- _Task item_
Start at the line with "41580 | reward: -35502.8 -> -35502.1" in the records below, stop at the line with "Average | angle_error: 0.364 -> 0.368", and return every line in that span exactly, the two end lines included.

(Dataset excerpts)
<<<<

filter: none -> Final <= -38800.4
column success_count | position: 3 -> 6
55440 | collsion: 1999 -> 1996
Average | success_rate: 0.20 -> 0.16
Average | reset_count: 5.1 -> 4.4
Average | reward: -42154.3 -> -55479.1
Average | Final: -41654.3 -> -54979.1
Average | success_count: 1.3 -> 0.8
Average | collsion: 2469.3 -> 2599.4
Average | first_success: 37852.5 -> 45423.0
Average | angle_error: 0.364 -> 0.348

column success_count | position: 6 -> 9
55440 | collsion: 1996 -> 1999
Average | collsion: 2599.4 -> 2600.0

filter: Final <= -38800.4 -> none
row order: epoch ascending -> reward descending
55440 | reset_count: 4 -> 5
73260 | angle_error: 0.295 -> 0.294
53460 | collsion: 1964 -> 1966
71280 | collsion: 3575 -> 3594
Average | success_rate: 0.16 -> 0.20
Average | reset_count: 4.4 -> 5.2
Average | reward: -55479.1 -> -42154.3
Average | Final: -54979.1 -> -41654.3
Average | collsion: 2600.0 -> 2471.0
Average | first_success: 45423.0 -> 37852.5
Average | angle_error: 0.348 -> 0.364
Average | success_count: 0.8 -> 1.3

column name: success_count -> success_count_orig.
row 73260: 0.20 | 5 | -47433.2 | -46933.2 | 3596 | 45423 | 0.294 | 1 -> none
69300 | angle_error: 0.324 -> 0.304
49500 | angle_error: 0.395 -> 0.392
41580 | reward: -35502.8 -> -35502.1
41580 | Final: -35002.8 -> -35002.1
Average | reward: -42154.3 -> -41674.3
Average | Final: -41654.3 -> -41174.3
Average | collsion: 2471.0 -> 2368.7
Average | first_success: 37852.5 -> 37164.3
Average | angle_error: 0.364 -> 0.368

>>>>
<<<<

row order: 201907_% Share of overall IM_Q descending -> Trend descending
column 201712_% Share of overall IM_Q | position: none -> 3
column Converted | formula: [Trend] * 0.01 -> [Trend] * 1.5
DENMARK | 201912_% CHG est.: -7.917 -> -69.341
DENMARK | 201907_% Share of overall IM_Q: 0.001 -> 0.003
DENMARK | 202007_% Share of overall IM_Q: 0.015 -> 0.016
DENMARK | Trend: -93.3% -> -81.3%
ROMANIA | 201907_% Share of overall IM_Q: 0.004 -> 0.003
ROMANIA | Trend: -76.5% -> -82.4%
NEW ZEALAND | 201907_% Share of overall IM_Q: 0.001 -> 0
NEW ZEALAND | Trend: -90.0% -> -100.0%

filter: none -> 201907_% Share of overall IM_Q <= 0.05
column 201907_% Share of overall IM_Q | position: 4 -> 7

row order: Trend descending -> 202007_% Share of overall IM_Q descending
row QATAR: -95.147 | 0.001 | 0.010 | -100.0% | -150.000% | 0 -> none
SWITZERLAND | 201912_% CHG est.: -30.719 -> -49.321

>>>>

- _Reply to the exercise_
41580 | reward: -35502.8 -> -35502.1
41580 | Final: -35002.8 -> -35002.1
Average | reward: -42154.3 -> -41674.3
Average | Final: -41654.3 -> -41174.3
Average | collsion: 2471.0 -> 2368.7
Average | first_success: 37852.5 -> 37164.3
Average | angle_error: 0.364 -> 0.368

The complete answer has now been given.